What you need to do:
Word for word, copy the listing below and leave out its images.

Records for the exercise:

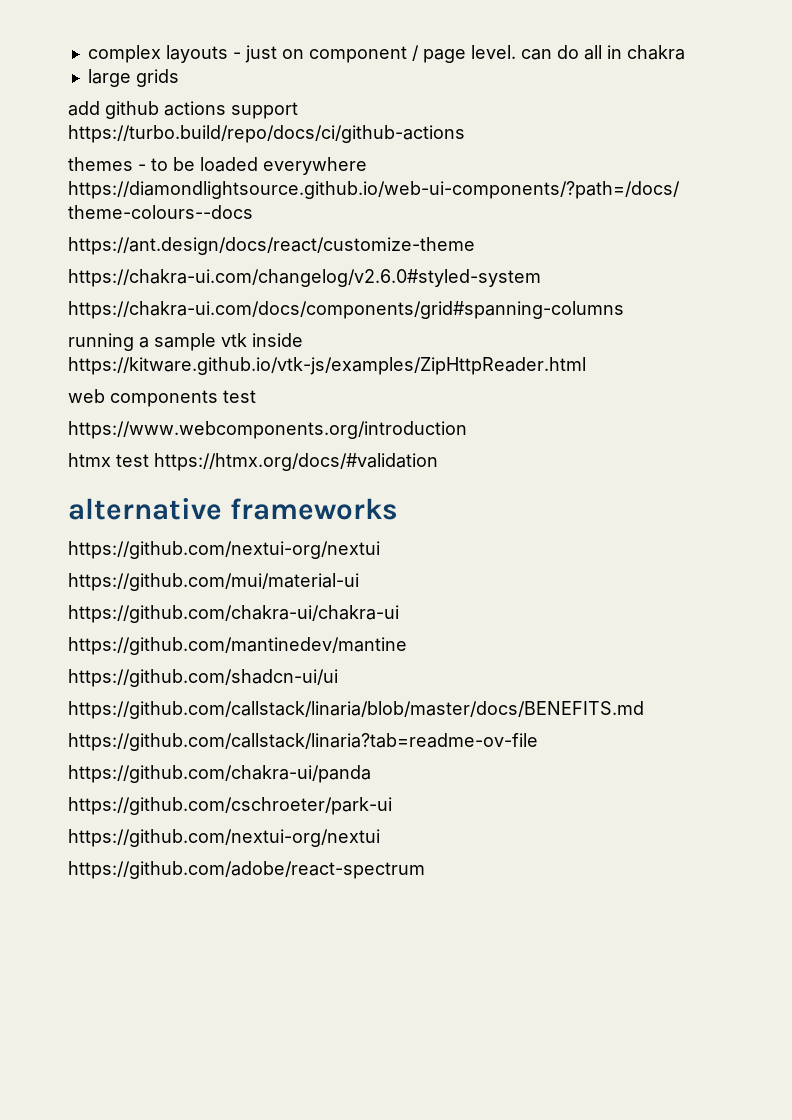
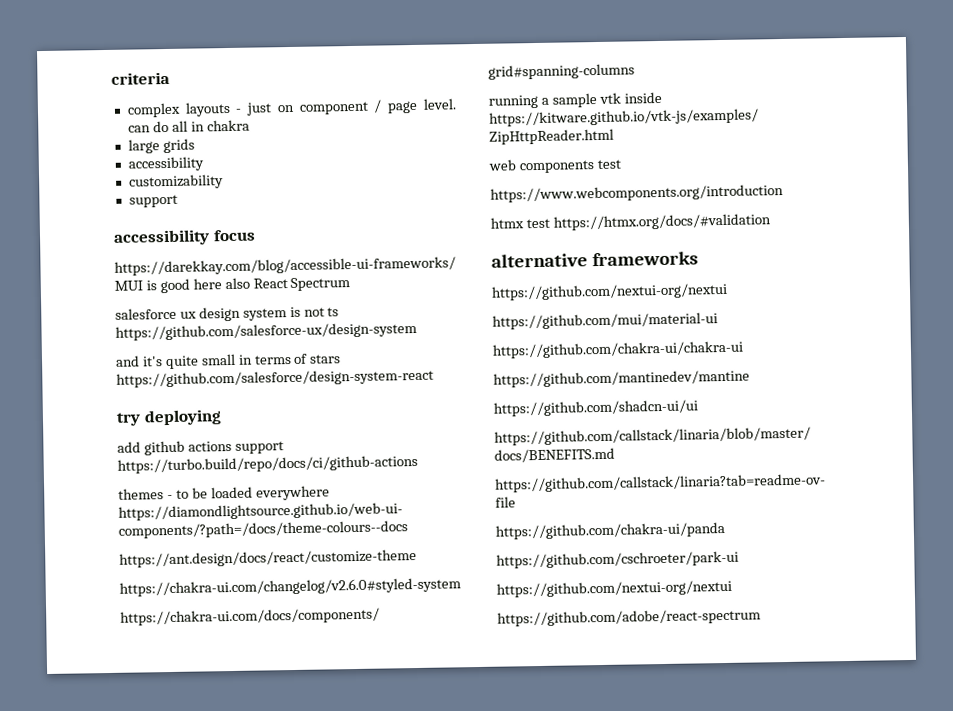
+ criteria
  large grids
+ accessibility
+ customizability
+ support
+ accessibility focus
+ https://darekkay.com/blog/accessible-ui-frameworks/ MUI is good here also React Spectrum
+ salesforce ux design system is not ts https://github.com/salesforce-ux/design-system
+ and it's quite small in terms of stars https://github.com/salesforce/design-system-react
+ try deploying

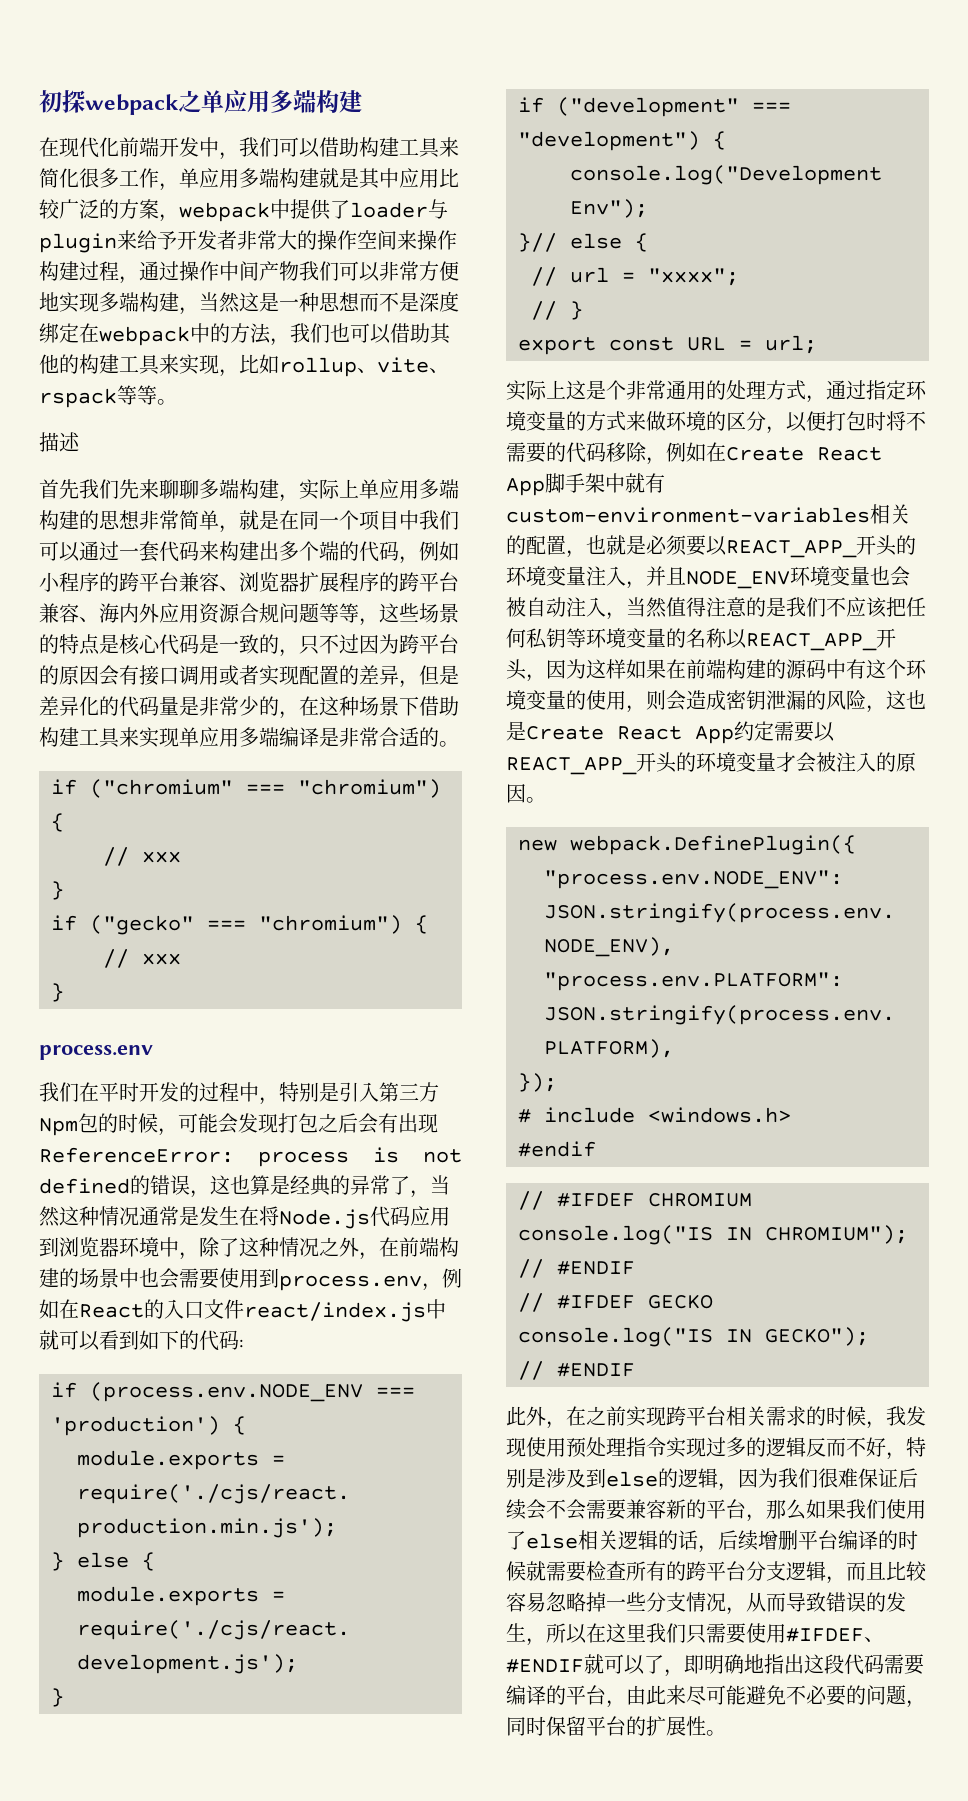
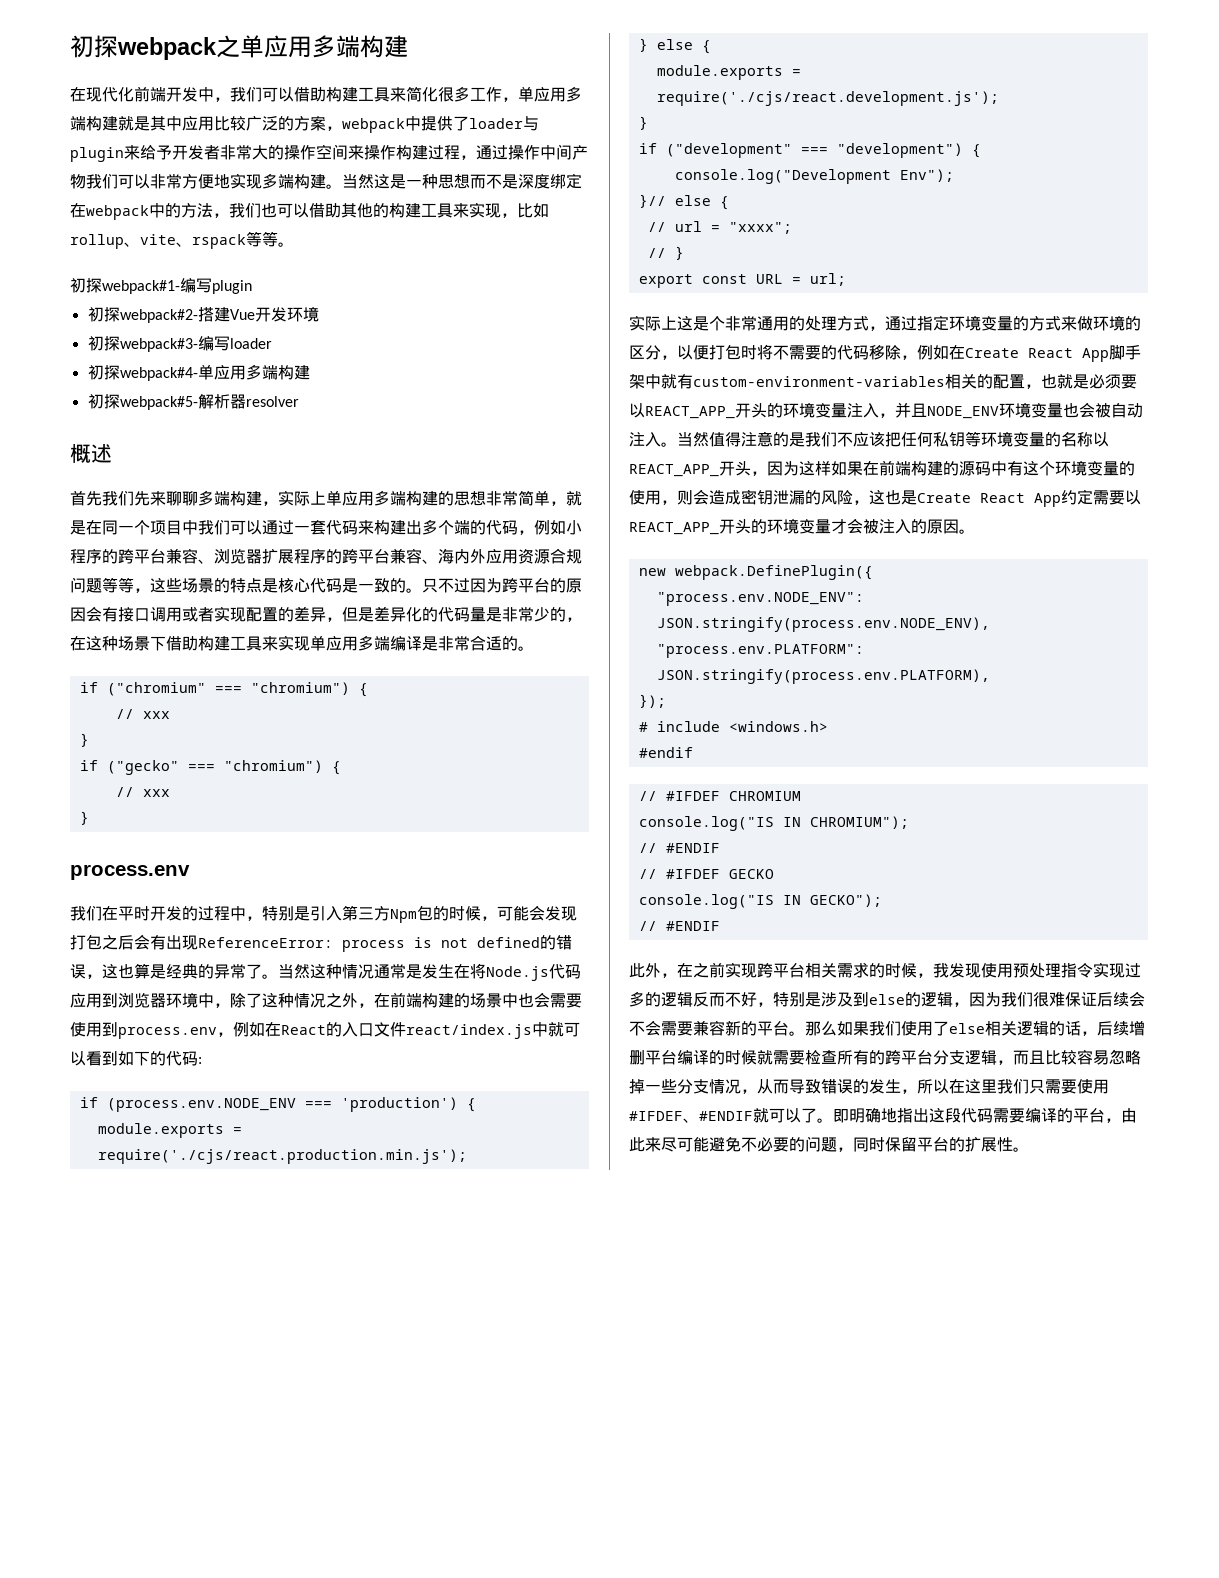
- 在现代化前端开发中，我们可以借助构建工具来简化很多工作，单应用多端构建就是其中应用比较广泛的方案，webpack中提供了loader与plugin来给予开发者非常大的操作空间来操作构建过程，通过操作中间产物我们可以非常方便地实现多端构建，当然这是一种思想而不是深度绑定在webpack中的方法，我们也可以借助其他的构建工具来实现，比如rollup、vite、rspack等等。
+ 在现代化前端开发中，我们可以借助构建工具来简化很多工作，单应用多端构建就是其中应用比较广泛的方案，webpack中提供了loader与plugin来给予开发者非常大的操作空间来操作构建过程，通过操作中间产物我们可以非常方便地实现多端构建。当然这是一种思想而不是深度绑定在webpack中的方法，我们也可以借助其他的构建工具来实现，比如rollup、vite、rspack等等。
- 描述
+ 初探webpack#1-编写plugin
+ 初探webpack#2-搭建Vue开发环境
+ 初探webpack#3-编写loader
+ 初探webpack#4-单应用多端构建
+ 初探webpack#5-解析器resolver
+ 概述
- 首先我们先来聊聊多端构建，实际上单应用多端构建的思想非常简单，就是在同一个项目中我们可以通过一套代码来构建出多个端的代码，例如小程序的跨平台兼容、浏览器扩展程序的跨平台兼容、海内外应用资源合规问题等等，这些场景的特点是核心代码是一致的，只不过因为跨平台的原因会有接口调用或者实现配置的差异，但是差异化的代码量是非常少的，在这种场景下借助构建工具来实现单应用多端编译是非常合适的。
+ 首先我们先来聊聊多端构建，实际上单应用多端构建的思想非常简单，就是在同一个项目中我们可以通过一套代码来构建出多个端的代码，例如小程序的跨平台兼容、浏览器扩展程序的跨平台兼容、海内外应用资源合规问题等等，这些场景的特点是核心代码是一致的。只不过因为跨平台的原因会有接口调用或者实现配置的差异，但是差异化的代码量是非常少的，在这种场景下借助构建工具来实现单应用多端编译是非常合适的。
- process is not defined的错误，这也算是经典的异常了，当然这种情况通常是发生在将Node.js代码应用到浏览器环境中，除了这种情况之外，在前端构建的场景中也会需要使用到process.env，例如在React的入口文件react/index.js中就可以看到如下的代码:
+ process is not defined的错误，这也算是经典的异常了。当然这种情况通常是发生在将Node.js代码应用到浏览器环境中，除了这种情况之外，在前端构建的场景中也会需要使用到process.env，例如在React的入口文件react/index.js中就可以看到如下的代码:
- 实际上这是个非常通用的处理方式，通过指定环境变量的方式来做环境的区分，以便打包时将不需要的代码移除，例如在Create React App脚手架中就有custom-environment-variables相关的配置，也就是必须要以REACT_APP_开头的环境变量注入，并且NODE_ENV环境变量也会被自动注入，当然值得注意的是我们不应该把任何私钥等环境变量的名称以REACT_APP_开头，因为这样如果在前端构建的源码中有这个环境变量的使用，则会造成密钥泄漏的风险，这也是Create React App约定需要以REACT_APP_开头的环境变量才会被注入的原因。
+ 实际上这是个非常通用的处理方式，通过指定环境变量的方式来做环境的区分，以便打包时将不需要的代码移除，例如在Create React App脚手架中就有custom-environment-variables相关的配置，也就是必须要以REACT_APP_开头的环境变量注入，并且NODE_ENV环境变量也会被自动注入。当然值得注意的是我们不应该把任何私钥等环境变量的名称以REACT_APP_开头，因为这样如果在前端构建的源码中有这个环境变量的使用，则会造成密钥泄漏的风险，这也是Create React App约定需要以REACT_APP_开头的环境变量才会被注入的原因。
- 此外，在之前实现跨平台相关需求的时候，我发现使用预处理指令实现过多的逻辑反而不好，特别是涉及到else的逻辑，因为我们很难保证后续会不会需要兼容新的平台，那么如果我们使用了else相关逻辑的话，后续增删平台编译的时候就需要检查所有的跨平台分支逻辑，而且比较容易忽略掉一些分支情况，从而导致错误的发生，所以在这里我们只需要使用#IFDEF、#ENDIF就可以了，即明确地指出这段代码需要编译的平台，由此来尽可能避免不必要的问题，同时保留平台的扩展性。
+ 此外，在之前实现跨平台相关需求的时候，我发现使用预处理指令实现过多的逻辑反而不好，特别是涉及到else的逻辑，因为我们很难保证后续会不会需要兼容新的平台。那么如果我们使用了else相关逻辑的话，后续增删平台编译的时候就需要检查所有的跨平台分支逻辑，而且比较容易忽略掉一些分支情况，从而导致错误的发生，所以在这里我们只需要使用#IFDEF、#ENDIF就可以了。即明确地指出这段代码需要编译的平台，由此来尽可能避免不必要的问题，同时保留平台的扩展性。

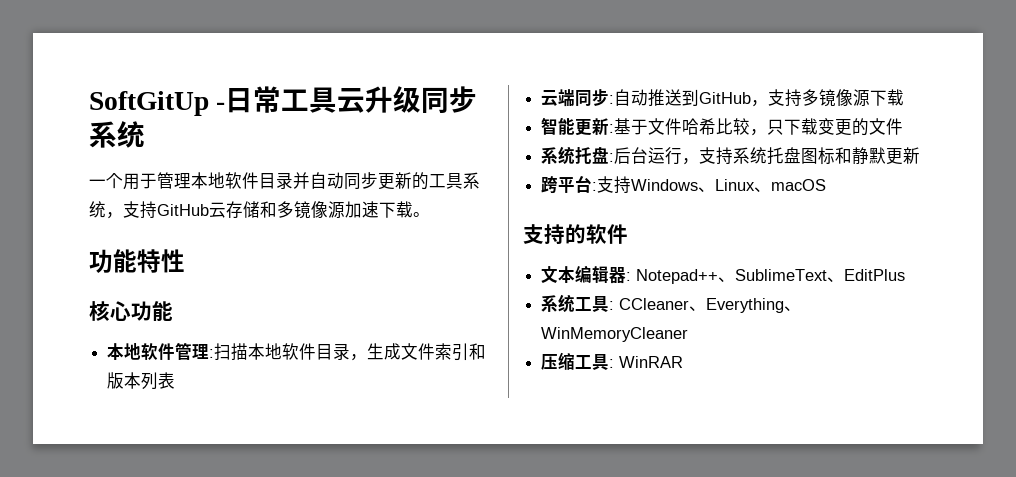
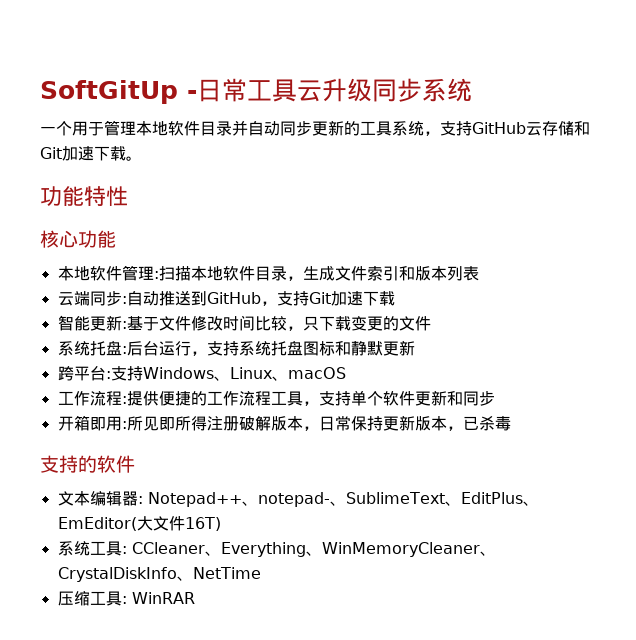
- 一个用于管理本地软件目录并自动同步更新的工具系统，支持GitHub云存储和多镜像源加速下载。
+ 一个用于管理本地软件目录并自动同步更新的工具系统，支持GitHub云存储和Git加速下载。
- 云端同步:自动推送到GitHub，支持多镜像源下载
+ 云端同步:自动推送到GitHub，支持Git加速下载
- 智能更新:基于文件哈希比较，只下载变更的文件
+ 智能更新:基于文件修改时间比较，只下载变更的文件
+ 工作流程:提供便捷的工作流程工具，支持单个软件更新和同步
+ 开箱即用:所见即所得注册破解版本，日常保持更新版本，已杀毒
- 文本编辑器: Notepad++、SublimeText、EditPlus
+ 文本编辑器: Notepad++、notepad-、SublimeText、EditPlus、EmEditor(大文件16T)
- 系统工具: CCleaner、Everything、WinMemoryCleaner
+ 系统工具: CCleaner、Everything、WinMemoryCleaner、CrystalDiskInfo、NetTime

Response area:
+ criteria
  large grids
+ accessibility
+ customizability
+ support
+ accessibility focus
+ https://darekkay.com/blog/accessible-ui-frameworks/ MUI is good here also React Spectrum
+ salesforce ux design system is not ts https://github.com/salesforce-ux/design-system
+ and it's quite small in terms of stars https://github.com/salesforce/design-system-react
+ try deploying

- 在现代化前端开发中，我们可以借助构建工具来简化很多工作，单应用多端构建就是其中应用比较广泛的方案，webpack中提供了loader与plugin来给予开发者非常大的操作空间来操作构建过程，通过操作中间产物我们可以非常方便地实现多端构建，当然这是一种思想而不是深度绑定在webpack中的方法，我们也可以借助其他的构建工具来实现，比如rollup、vite、rspack等等。
+ 在现代化前端开发中，我们可以借助构建工具来简化很多工作，单应用多端构建就是其中应用比较广泛的方案，webpack中提供了loader与plugin来给予开发者非常大的操作空间来操作构建过程，通过操作中间产物我们可以非常方便地实现多端构建。当然这是一种思想而不是深度绑定在webpack中的方法，我们也可以借助其他的构建工具来实现，比如rollup、vite、rspack等等。
- 描述
+ 初探webpack#1-编写plugin
+ 初探webpack#2-搭建Vue开发环境
+ 初探webpack#3-编写loader
+ 初探webpack#4-单应用多端构建
+ 初探webpack#5-解析器resolver
+ 概述
- 首先我们先来聊聊多端构建，实际上单应用多端构建的思想非常简单，就是在同一个项目中我们可以通过一套代码来构建出多个端的代码，例如小程序的跨平台兼容、浏览器扩展程序的跨平台兼容、海内外应用资源合规问题等等，这些场景的特点是核心代码是一致的，只不过因为跨平台的原因会有接口调用或者实现配置的差异，但是差异化的代码量是非常少的，在这种场景下借助构建工具来实现单应用多端编译是非常合适的。
+ 首先我们先来聊聊多端构建，实际上单应用多端构建的思想非常简单，就是在同一个项目中我们可以通过一套代码来构建出多个端的代码，例如小程序的跨平台兼容、浏览器扩展程序的跨平台兼容、海内外应用资源合规问题等等，这些场景的特点是核心代码是一致的。只不过因为跨平台的原因会有接口调用或者实现配置的差异，但是差异化的代码量是非常少的，在这种场景下借助构建工具来实现单应用多端编译是非常合适的。
- process is not defined的错误，这也算是经典的异常了，当然这种情况通常是发生在将Node.js代码应用到浏览器环境中，除了这种情况之外，在前端构建的场景中也会需要使用到process.env，例如在React的入口文件react/index.js中就可以看到如下的代码:
+ process is not defined的错误，这也算是经典的异常了。当然这种情况通常是发生在将Node.js代码应用到浏览器环境中，除了这种情况之外，在前端构建的场景中也会需要使用到process.env，例如在React的入口文件react/index.js中就可以看到如下的代码:
- 实际上这是个非常通用的处理方式，通过指定环境变量的方式来做环境的区分，以便打包时将不需要的代码移除，例如在Create React App脚手架中就有custom-environment-variables相关的配置，也就是必须要以REACT_APP_开头的环境变量注入，并且NODE_ENV环境变量也会被自动注入，当然值得注意的是我们不应该把任何私钥等环境变量的名称以REACT_APP_开头，因为这样如果在前端构建的源码中有这个环境变量的使用，则会造成密钥泄漏的风险，这也是Create React App约定需要以REACT_APP_开头的环境变量才会被注入的原因。
+ 实际上这是个非常通用的处理方式，通过指定环境变量的方式来做环境的区分，以便打包时将不需要的代码移除，例如在Create React App脚手架中就有custom-environment-variables相关的配置，也就是必须要以REACT_APP_开头的环境变量注入，并且NODE_ENV环境变量也会被自动注入。当然值得注意的是我们不应该把任何私钥等环境变量的名称以REACT_APP_开头，因为这样如果在前端构建的源码中有这个环境变量的使用，则会造成密钥泄漏的风险，这也是Create React App约定需要以REACT_APP_开头的环境变量才会被注入的原因。
- 此外，在之前实现跨平台相关需求的时候，我发现使用预处理指令实现过多的逻辑反而不好，特别是涉及到else的逻辑，因为我们很难保证后续会不会需要兼容新的平台，那么如果我们使用了else相关逻辑的话，后续增删平台编译的时候就需要检查所有的跨平台分支逻辑，而且比较容易忽略掉一些分支情况，从而导致错误的发生，所以在这里我们只需要使用#IFDEF、#ENDIF就可以了，即明确地指出这段代码需要编译的平台，由此来尽可能避免不必要的问题，同时保留平台的扩展性。
+ 此外，在之前实现跨平台相关需求的时候，我发现使用预处理指令实现过多的逻辑反而不好，特别是涉及到else的逻辑，因为我们很难保证后续会不会需要兼容新的平台。那么如果我们使用了else相关逻辑的话，后续增删平台编译的时候就需要检查所有的跨平台分支逻辑，而且比较容易忽略掉一些分支情况，从而导致错误的发生，所以在这里我们只需要使用#IFDEF、#ENDIF就可以了。即明确地指出这段代码需要编译的平台，由此来尽可能避免不必要的问题，同时保留平台的扩展性。

- 一个用于管理本地软件目录并自动同步更新的工具系统，支持GitHub云存储和多镜像源加速下载。
+ 一个用于管理本地软件目录并自动同步更新的工具系统，支持GitHub云存储和Git加速下载。
- 云端同步:自动推送到GitHub，支持多镜像源下载
+ 云端同步:自动推送到GitHub，支持Git加速下载
- 智能更新:基于文件哈希比较，只下载变更的文件
+ 智能更新:基于文件修改时间比较，只下载变更的文件
+ 工作流程:提供便捷的工作流程工具，支持单个软件更新和同步
+ 开箱即用:所见即所得注册破解版本，日常保持更新版本，已杀毒
- 文本编辑器: Notepad++、SublimeText、EditPlus
+ 文本编辑器: Notepad++、notepad-、SublimeText、EditPlus、EmEditor(大文件16T)
- 系统工具: CCleaner、Everything、WinMemoryCleaner
+ 系统工具: CCleaner、Everything、WinMemoryCleaner、CrystalDiskInfo、NetTime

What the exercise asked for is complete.